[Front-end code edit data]
--------
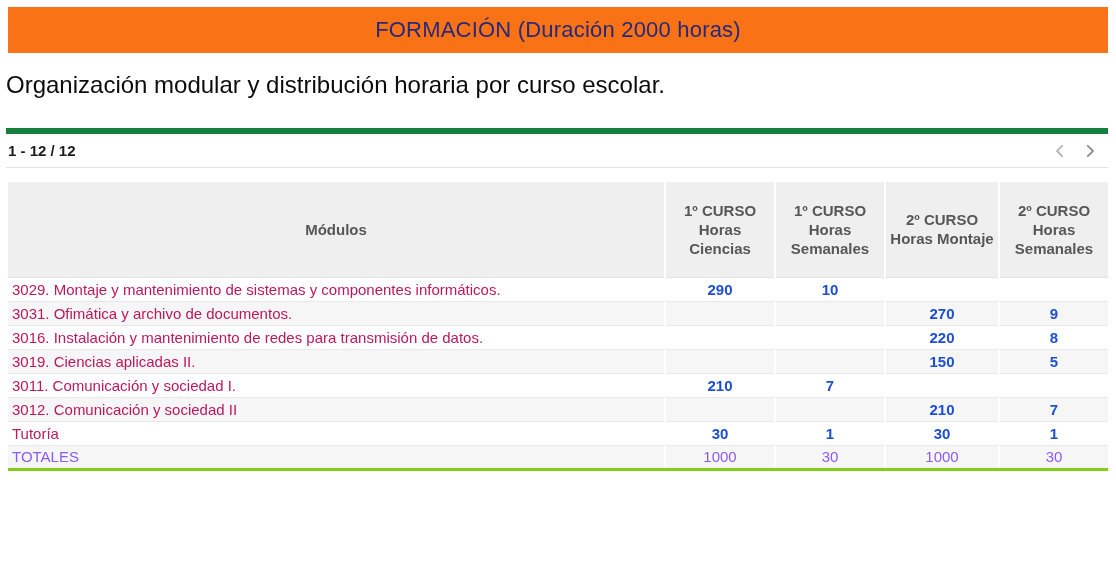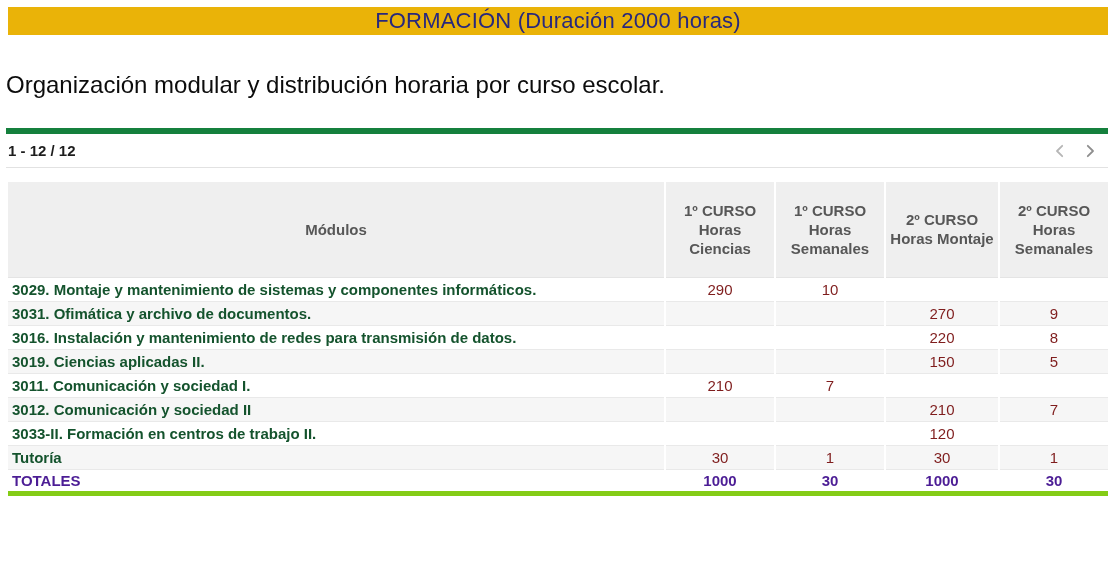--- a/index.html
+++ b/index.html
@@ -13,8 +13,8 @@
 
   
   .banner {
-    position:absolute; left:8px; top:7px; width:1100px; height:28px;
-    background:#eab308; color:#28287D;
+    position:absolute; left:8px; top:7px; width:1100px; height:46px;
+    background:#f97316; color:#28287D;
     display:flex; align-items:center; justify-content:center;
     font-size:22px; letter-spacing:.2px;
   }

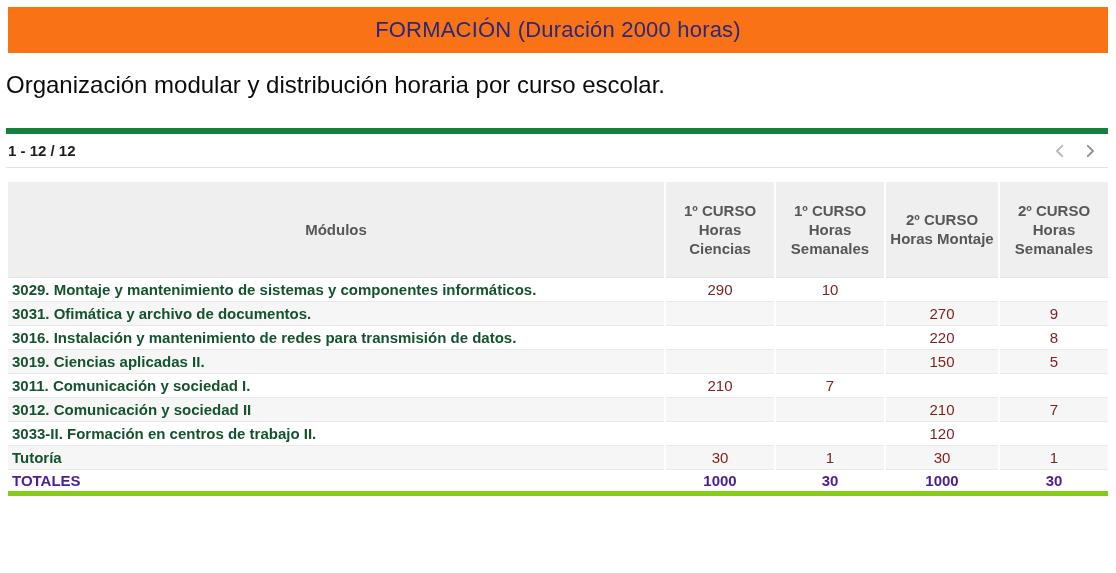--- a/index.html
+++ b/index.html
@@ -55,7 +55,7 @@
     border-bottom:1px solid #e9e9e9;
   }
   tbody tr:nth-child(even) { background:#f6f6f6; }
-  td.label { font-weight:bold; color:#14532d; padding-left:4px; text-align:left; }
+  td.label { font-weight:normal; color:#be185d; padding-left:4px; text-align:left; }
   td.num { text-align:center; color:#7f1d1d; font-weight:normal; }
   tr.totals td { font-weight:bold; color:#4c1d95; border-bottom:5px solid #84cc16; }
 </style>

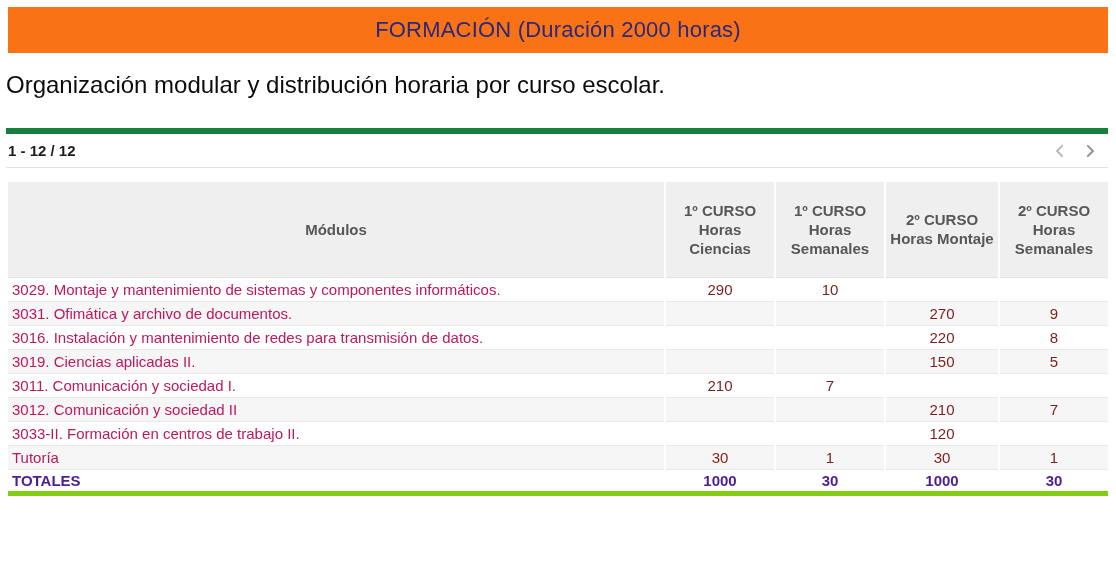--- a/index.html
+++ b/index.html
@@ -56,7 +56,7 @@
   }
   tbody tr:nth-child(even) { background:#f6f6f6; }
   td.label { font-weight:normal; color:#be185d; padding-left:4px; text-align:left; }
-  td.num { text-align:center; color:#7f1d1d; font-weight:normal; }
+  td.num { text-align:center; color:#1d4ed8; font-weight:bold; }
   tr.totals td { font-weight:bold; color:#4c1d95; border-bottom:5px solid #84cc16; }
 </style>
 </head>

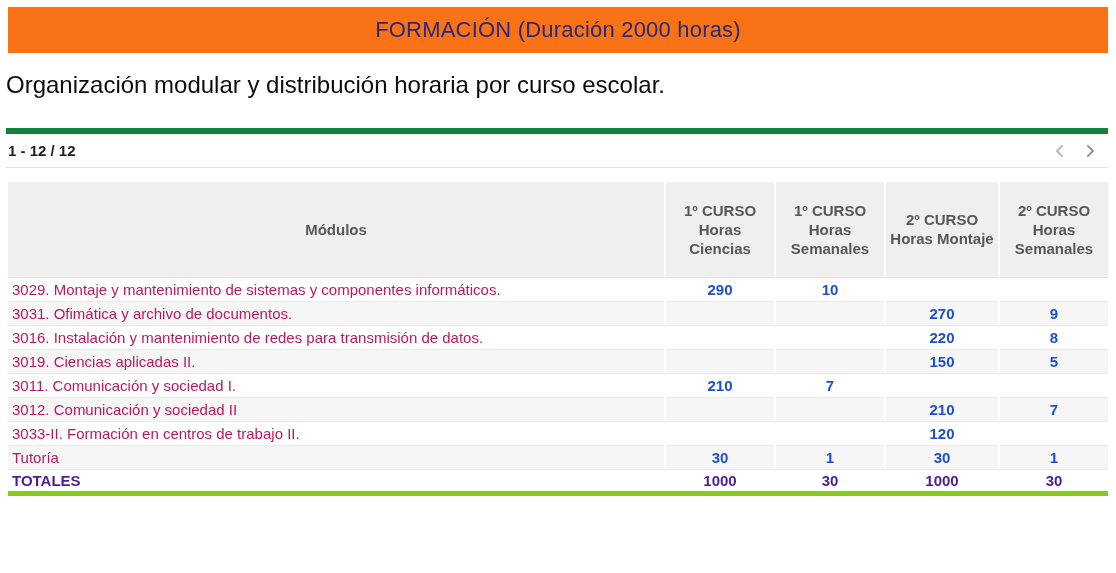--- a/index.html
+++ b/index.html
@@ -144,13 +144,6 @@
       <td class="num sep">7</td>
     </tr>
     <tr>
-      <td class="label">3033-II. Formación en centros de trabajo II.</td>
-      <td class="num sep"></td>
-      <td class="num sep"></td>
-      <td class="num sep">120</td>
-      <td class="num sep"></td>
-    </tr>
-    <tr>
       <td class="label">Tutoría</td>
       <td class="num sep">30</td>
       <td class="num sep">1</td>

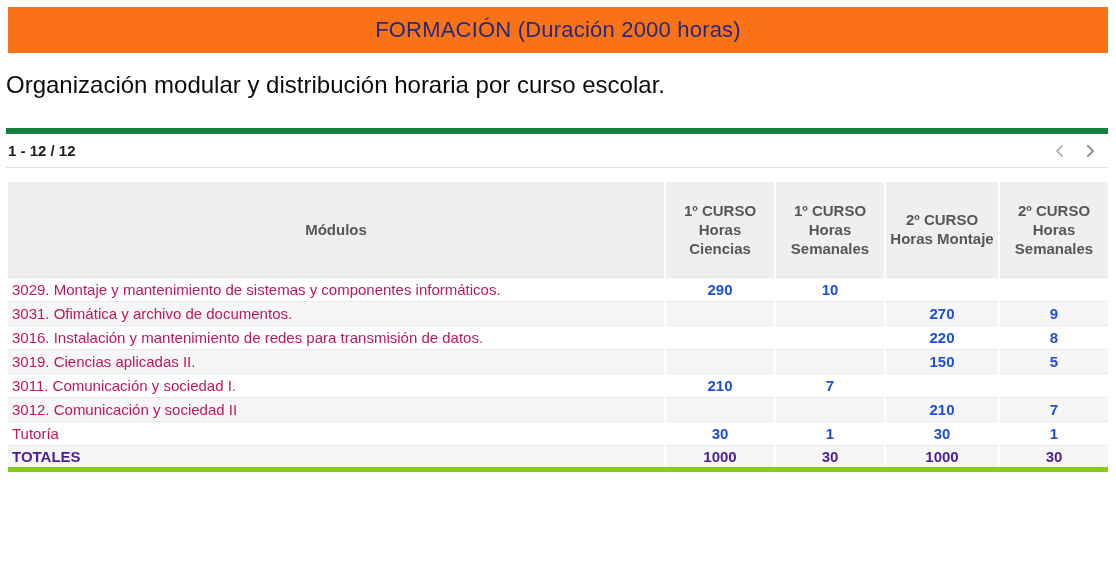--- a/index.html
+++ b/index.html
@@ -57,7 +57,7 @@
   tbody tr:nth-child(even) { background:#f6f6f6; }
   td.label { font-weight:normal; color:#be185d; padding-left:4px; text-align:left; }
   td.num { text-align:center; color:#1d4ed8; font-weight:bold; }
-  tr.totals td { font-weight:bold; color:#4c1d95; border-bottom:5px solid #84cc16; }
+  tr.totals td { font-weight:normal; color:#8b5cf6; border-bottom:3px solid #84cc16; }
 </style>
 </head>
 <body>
--------
- **Assigned task**
The data above must be given back verbatim, minus its images.

- **Response**
--- a/index.html
+++ b/index.html
@@ -13,8 +13,8 @@
 
   
   .banner {
-    position:absolute; left:8px; top:7px; width:1100px; height:28px;
-    background:#eab308; color:#28287D;
+    position:absolute; left:8px; top:7px; width:1100px; height:46px;
+    background:#f97316; color:#28287D;
     display:flex; align-items:center; justify-content:center;
     font-size:22px; letter-spacing:.2px;
   }

--- a/index.html
+++ b/index.html
@@ -55,7 +55,7 @@
     border-bottom:1px solid #e9e9e9;
   }
   tbody tr:nth-child(even) { background:#f6f6f6; }
-  td.label { font-weight:bold; color:#14532d; padding-left:4px; text-align:left; }
+  td.label { font-weight:normal; color:#be185d; padding-left:4px; text-align:left; }
   td.num { text-align:center; color:#7f1d1d; font-weight:normal; }
   tr.totals td { font-weight:bold; color:#4c1d95; border-bottom:5px solid #84cc16; }
 </style>

--- a/index.html
+++ b/index.html
@@ -56,7 +56,7 @@
   }
   tbody tr:nth-child(even) { background:#f6f6f6; }
   td.label { font-weight:normal; color:#be185d; padding-left:4px; text-align:left; }
-  td.num { text-align:center; color:#7f1d1d; font-weight:normal; }
+  td.num { text-align:center; color:#1d4ed8; font-weight:bold; }
   tr.totals td { font-weight:bold; color:#4c1d95; border-bottom:5px solid #84cc16; }
 </style>
 </head>

--- a/index.html
+++ b/index.html
@@ -144,13 +144,6 @@
       <td class="num sep">7</td>
     </tr>
     <tr>
-      <td class="label">3033-II. Formación en centros de trabajo II.</td>
-      <td class="num sep"></td>
-      <td class="num sep"></td>
-      <td class="num sep">120</td>
-      <td class="num sep"></td>
-    </tr>
-    <tr>
       <td class="label">Tutoría</td>
       <td class="num sep">30</td>
       <td class="num sep">1</td>

--- a/index.html
+++ b/index.html
@@ -57,7 +57,7 @@
   tbody tr:nth-child(even) { background:#f6f6f6; }
   td.label { font-weight:normal; color:#be185d; padding-left:4px; text-align:left; }
   td.num { text-align:center; color:#1d4ed8; font-weight:bold; }
-  tr.totals td { font-weight:bold; color:#4c1d95; border-bottom:5px solid #84cc16; }
+  tr.totals td { font-weight:normal; color:#8b5cf6; border-bottom:3px solid #84cc16; }
 </style>
 </head>
 <body>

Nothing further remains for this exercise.